(TASK PROMPT) Work through the data line by line, gathering every line that has the word "sizing".

Front-end code change data
[Start of section]

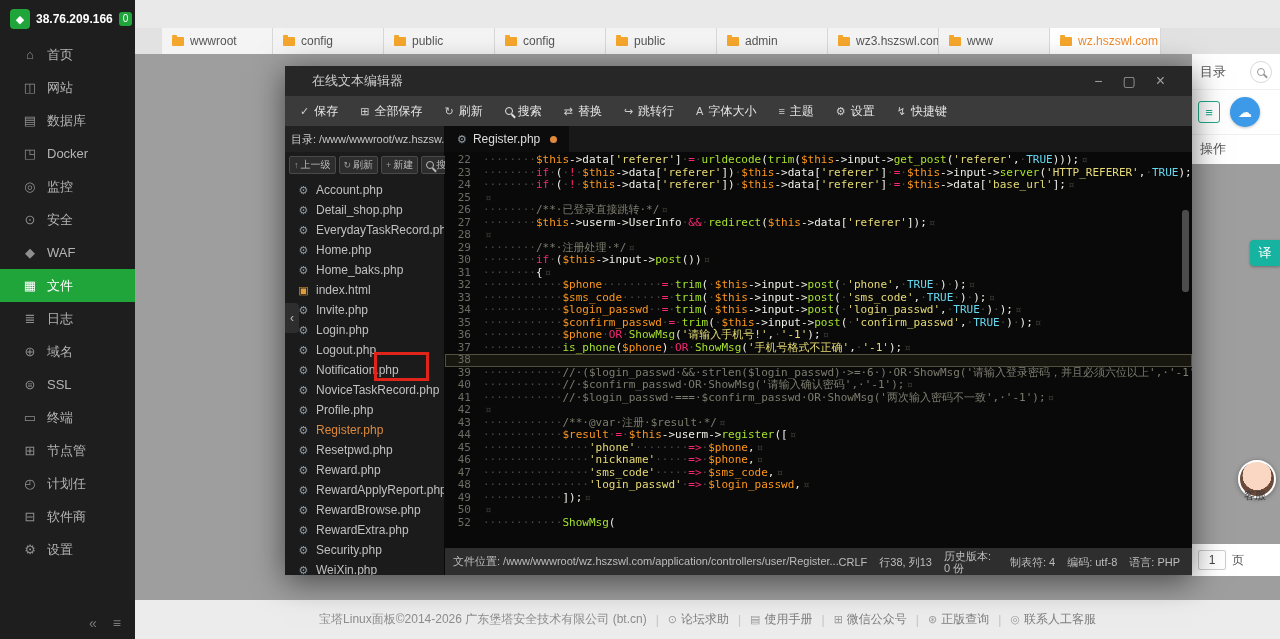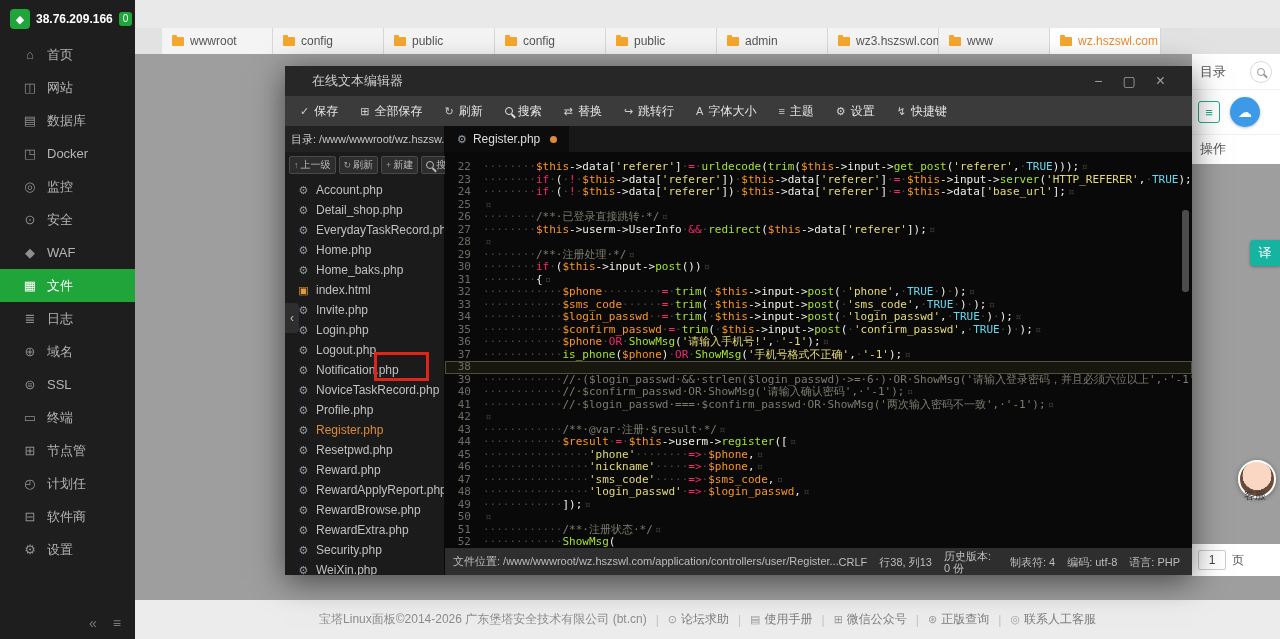--- a/index.html
+++ b/index.html
@@ -79,21 +79,21 @@
   .tf .fi{width:13px;margin-right:6px;font-size:11px;color:#8d97a1;text-align:center;flex:none;}
   .tf .fi-html{color:#e39b3a;}
   .tf.active .tf-name{color:#de8a3d;}
 
   
   .m-right{flex:1;display:flex;flex-direction:column;min-width:0;}
   .tabbar{height:26px;background:#181818;display:flex;align-items:flex-end;}
   .etab{display:flex;align-items:center;height:26px;padding:0 12px;background:#0c0c0c;color:#dddddd;font-size:12px;cursor:pointer;}
   .etab .ico{font-size:11px;color:#96a0a8;margin-right:6px;}
   .dot{width:7px;height:7px;border-radius:50%;background:#e08a3c;margin-left:10px;}
-  .codewrap{flex:1;background:#090909;position:relative;overflow:hidden;padding-top:9px;}
+  .codewrap{flex:1;background:#090909;position:relative;overflow:hidden;padding-top:2px;}
   .cl{display:flex;height:12.5px;line-height:12.5px;font-family:"DejaVu Sans Mono",monospace;font-size:11px;white-space:pre;}
   .cl .ln{display:inline-block;width:26px;text-align:right;color:#6c6c64;margin-right:12px;flex:none;}
   .cl .ct{white-space:pre;}
   .cl.cur{background:#17170f;box-shadow:inset 0 0 0 1px #51513e;}
   .tk-w{color:#4a4b43;} .tk-d{color:#efefe8;} .tk-v{color:#fd971f;} .tk-k{color:#f92672;}
   .tk-f{color:#a6e22e;} .tk-s{color:#e6db74;} .tk-c{color:#66d9ef;} .tk-m{color:#7c7c6f;}
   .tk-e{color:#3c3c36;margin-left:2px;}
   .vscroll{position:absolute;right:3px;top:58px;width:7px;height:82px;background:#4c4c4c;border-radius:3px;}
 
   
@@ -474,21 +474,20 @@
               <div class="cl" data-interactable="false"><span class="ln" data-interactable="false">41</span><span class="ct" data-interactable="false"><span class="tk-w">············</span><span class="tk-m">//·$login_passwd·===·$confirm_passwd·OR·ShowMsg('两次输入密码不一致',·'-1');</span><span class="tk-e">¤</span></span></div>
               <div class="cl" data-interactable="false"><span class="ln" data-interactable="false">42</span><span class="ct" data-interactable="false"><span class="tk-e">¤</span></span></div>
               <div class="cl" data-interactable="false"><span class="ln" data-interactable="false">43</span><span class="ct" data-interactable="false"><span class="tk-w">············</span><span class="tk-m">/**·@var·注册·$result·*/</span><span class="tk-e">¤</span></span></div>
               <div class="cl" data-interactable="false"><span class="ln" data-interactable="false">44</span><span class="ct" data-interactable="false"><span class="tk-w">············</span><span class="tk-v">$result</span><span class="tk-w">·</span><span class="tk-k">=</span><span class="tk-w">·</span><span class="tk-v">$this</span><span class="tk-d">-&gt;userm-&gt;</span><span class="tk-f">register</span><span class="tk-d">([</span><span class="tk-e">¤</span></span></div>
               <div class="cl" data-interactable="false"><span class="ln" data-interactable="false">45</span><span class="ct" data-interactable="false"><span class="tk-w">················</span><span class="tk-s">'phone'</span><span class="tk-w">········</span><span class="tk-k">=&gt;</span><span class="tk-w">·</span><span class="tk-v">$phone</span><span class="tk-d">,</span><span class="tk-e">¤</span></span></div>
               <div class="cl" data-interactable="false"><span class="ln" data-interactable="false">46</span><span class="ct" data-interactable="false"><span class="tk-w">················</span><span class="tk-s">'nickname'</span><span class="tk-w">·····</span><span class="tk-k">=&gt;</span><span class="tk-w">·</span><span class="tk-v">$phone</span><span class="tk-d">,</span><span class="tk-e">¤</span></span></div>
               <div class="cl" data-interactable="false"><span class="ln" data-interactable="false">47</span><span class="ct" data-interactable="false"><span class="tk-w">················</span><span class="tk-s">'sms_code'</span><span class="tk-w">·····</span><span class="tk-k">=&gt;</span><span class="tk-w">·</span><span class="tk-v">$sms_code</span><span class="tk-d">,</span><span class="tk-e">¤</span></span></div>
               <div class="cl" data-interactable="false"><span class="ln" data-interactable="false">48</span><span class="ct" data-interactable="false"><span class="tk-w">················</span><span class="tk-s">'login_passwd'</span><span class="tk-w">·</span><span class="tk-k">=&gt;</span><span class="tk-w">·</span><span class="tk-v">$login_passwd</span><span class="tk-d">,</span><span class="tk-e">¤</span></span></div>
               <div class="cl" data-interactable="false"><span class="ln" data-interactable="false">49</span><span class="ct" data-interactable="false"><span class="tk-w">············</span><span class="tk-d">]);</span><span class="tk-e">¤</span></span></div>
               <div class="cl" data-interactable="false"><span class="ln" data-interactable="false">50</span><span class="ct" data-interactable="false"><span class="tk-e">¤</span></span></div>
-              <div class="cl" data-interactable="false"><span class="ln" data-interactable="false">51</span><span class="ct" data-interactable="false"><span class="tk-w">············</span><span class="tk-m">/**·注册状态·*/</span><span class="tk-e">¤</span></span></div>
               <div class="cl" data-interactable="false"><span class="ln" data-interactable="false">52</span><span class="ct" data-interactable="false"><span class="tk-w">············</span><span class="tk-f">ShowMsg</span><span class="tk-d">(</span></span></div>
             </div>
           <div class="vscroll" data-interactable="true"></div>
         </div>
         <div class="statusbar" data-interactable="false">
           <span class="st-loc" data-interactable="false">文件位置: /www/wwwroot/wz.hszswl.com/application/controllers/user/Register....</span>
           <span id="stcells" data-interactable="false">
               <div class="st-cell" data-interactable="false">CRLF</div>
               <div class="st-cell" data-interactable="false">行38, 列13</div>
               <div class="st-cell" data-interactable="false">历史版本: 0 份</div>

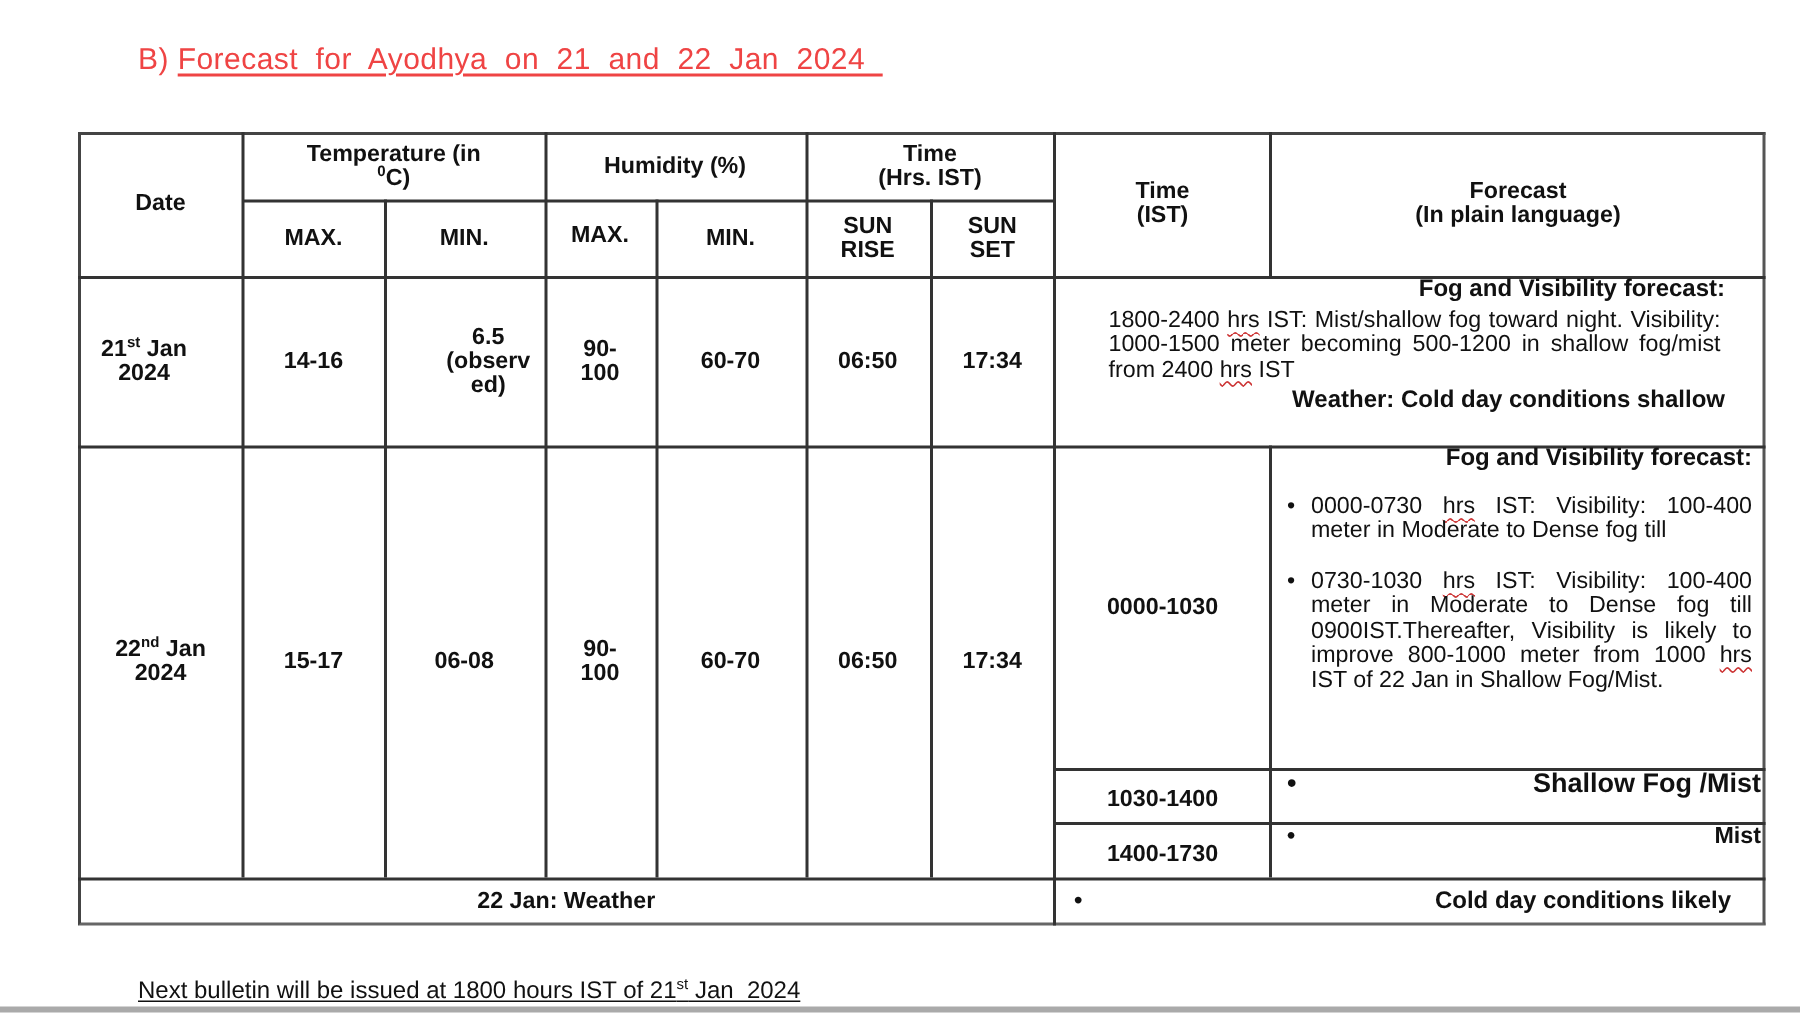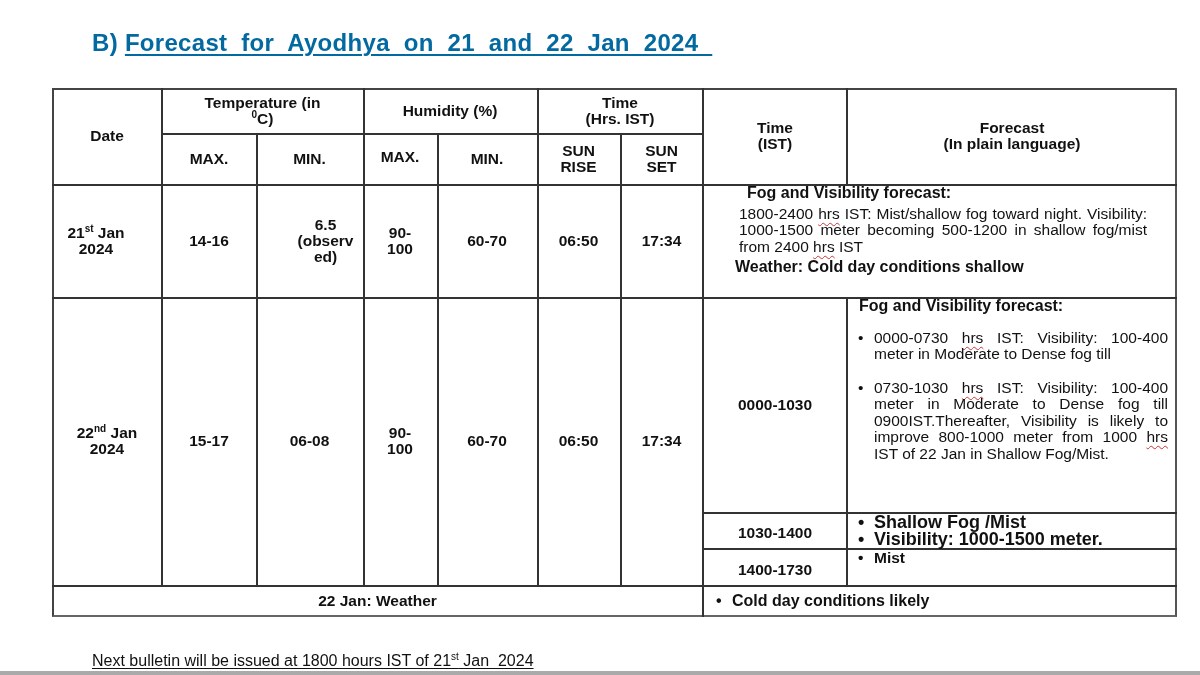--- a/index.html
+++ b/index.html
@@ -1,30 +1,30 @@
 <!DOCTYPE html>
 <html><head>
 <meta charset="utf-8">
 <style>
   html, body { margin:0; padding:0; background:#fff; }
   body { width:1200px; height:675px; position:relative; overflow:hidden;
          font-family:"Liberation Sans", sans-serif; color:#111; }
-  .title { position:absolute; left:92px; top:29px; font-size:24px; font-weight:bold;
-           color:#0369a1; letter-spacing:0.3px; white-space:pre; }
+  .title { position:absolute; left:92px; top:29px; font-size:20px; font-weight:normal;
+           color:#ef4444; letter-spacing:0.3px; white-space:pre; }
   .title u { text-decoration:underline; text-underline-offset:3px; text-decoration-thickness:2px; }
   .cell { position:absolute; box-sizing:border-box; display:flex; align-items:center;
           justify-content:center; text-align:center; font-weight:bold; font-size:15.5px;
           line-height:16px; }
   .hl, .vl { position:absolute; background:#333; }
   .hl { height:1.5px; }
   .vl { width:1.5px; }
   .frame { position:absolute; left:52px; top:88px; width:1125px; height:529px;
            border:2px solid #444; box-sizing:border-box; border-right-color:#555; border-bottom-color:#666;}
   .fc { position:absolute; box-sizing:border-box; font-size:15.5px; line-height:16.5px; color:#111; }
-  .bold { font-weight:bold; }
+  .bold { font-weight:bold;text-align:right; }
   .just { text-align:justify; text-align-last:left; }
   .bul { position:relative; padding-left:18px; }
   .bul:before { content:"\2022"; position:absolute; left:2px; top:0; }
   sup { font-size:10px; line-height:0; vertical-align:6px; }
   .footer { position:absolute; left:92px; top:652px; font-size:16px; color:#111;
             text-decoration:underline; text-underline-offset:2px; white-space:pre; }
   .bottombar { position:absolute; left:0; top:671px; width:1200px; height:4px; background:#aaa; }
   .hrs { text-decoration:underline wavy #c33; text-decoration-thickness:1px; text-underline-offset:3px;margin-top:24px; }
 </style>
 </head>
@@ -156,21 +156,20 @@
   <div class="bold" style="padding-left:3px; font-size:16px;">Fog and Visibility forecast:</div>
   <div class="bul just" style="margin-top:15px;"><span>0000-0730 </span><span class="hrs">hrs</span><span> IST: Visibility: 100-400 meter in Moderate to Dense fog till</span></div>
   <div class="bul just" style="margin-top:17px;"><span>0730-1030 </span><span class="hrs">hrs</span><span> IST: Visibility: 100-400 meter in Moderate to Dense fog till 0900IST.Thereafter, Visibility is likely to improve 800-1000 meter from 1000 </span><span class="hrs">hrs</span><span> IST of 22 Jan in Shallow Fog/Mist.</span></div>
 </div>
 
 <div class="cell" style="left:703px; top:512px; width:144px; height:36px; padding-top:6px;">
   <span>1030-1400</span>
 </div>
 <div class="fc bold" style="left:856px; top:514px; width:318px; font-size:18px; line-height:16.5px;">
   <div class="bul">Shallow Fog /Mist</div>
-  <div class="bul">Visibility: 1000-1500 meter.</div>
 </div>
 
 <div class="cell" style="left:703px; top:548px; width:144px; height:37px; padding-top:6px;">
   <span>1400-1730</span>
 </div>
 <div class="fc bold" style="left:856px; top:549px; width:318px; font-size:15.5px; line-height:17px;">
   <div class="bul">Mist</div>
 </div>
 
 <div class="cell" style="left:52px; top:585px; width:651px; height:32px;">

[End of section]

(RESPONSE TO THIS TASK)
   .cell { position:absolute; box-sizing:border-box; display:flex; align-items:center;
            border:2px solid #444; box-sizing:border-box; border-right-color:#555; border-bottom-color:#666;}
   .fc { position:absolute; box-sizing:border-box; font-size:15.5px; line-height:16.5px; color:#111; }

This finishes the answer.